ASSIGNED TASK.
Print, in exact form, the lines below from the one containing "300x Oosterse Maaltijdbox" through the one containing "balance: 389.49 -> 227.57", and omit all others.

= Beginning of Section =

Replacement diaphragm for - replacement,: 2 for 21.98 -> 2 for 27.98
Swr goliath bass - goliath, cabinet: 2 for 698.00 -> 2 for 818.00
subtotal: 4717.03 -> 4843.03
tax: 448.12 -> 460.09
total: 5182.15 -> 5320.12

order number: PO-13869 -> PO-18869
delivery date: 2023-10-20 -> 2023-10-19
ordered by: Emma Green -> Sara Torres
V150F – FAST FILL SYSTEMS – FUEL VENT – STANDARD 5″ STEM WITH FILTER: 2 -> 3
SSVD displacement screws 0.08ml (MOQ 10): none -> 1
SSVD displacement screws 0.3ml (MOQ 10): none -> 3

= End of Section =
= Beginning of Section =

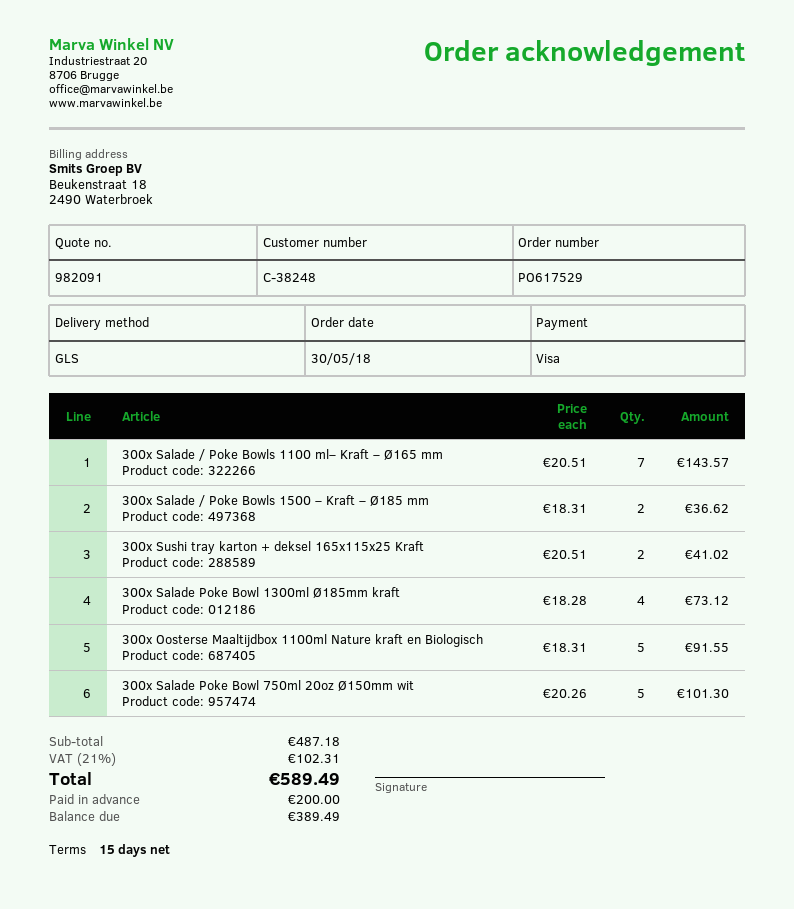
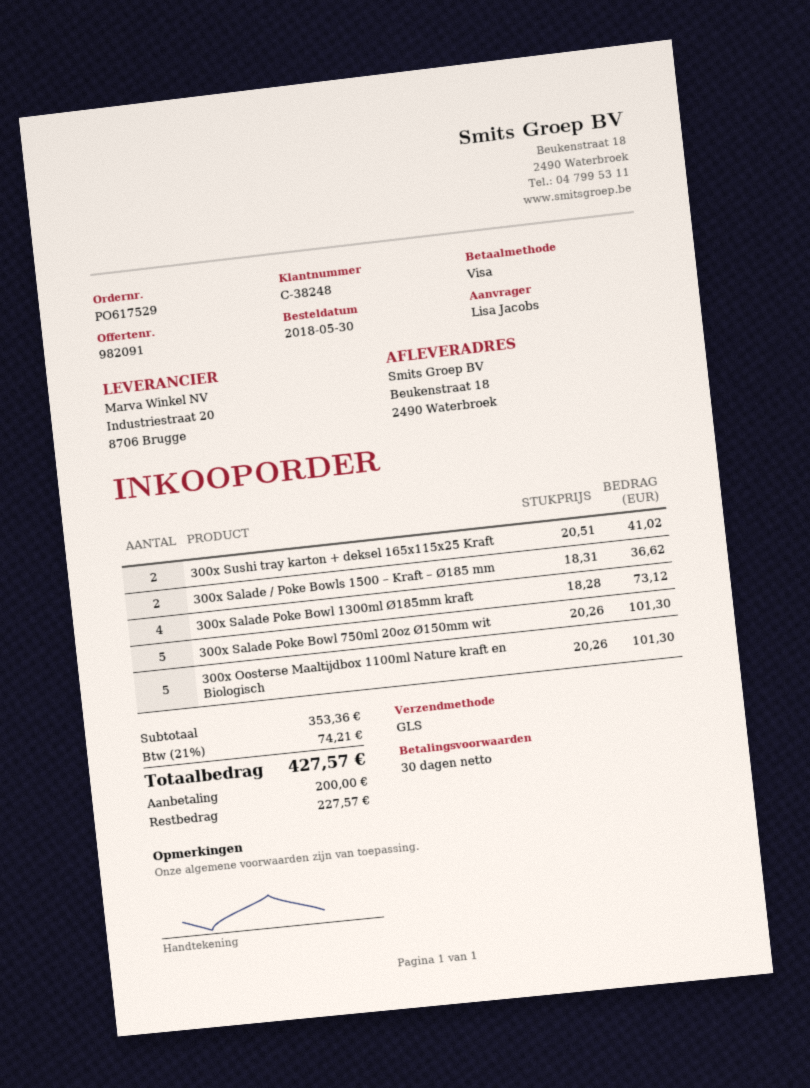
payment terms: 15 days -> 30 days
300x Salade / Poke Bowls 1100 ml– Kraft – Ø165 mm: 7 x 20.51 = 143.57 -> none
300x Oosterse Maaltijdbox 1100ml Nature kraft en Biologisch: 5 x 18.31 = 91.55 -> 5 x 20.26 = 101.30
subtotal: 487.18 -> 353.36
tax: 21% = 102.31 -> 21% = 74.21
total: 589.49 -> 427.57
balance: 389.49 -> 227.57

= End of Section =

ANSWER TO THE EXERCISE.
300x Oosterse Maaltijdbox 1100ml Nature kraft en Biologisch: 5 x 18.31 = 91.55 -> 5 x 20.26 = 101.30
subtotal: 487.18 -> 353.36
tax: 21% = 102.31 -> 21% = 74.21
total: 589.49 -> 427.57
balance: 389.49 -> 227.57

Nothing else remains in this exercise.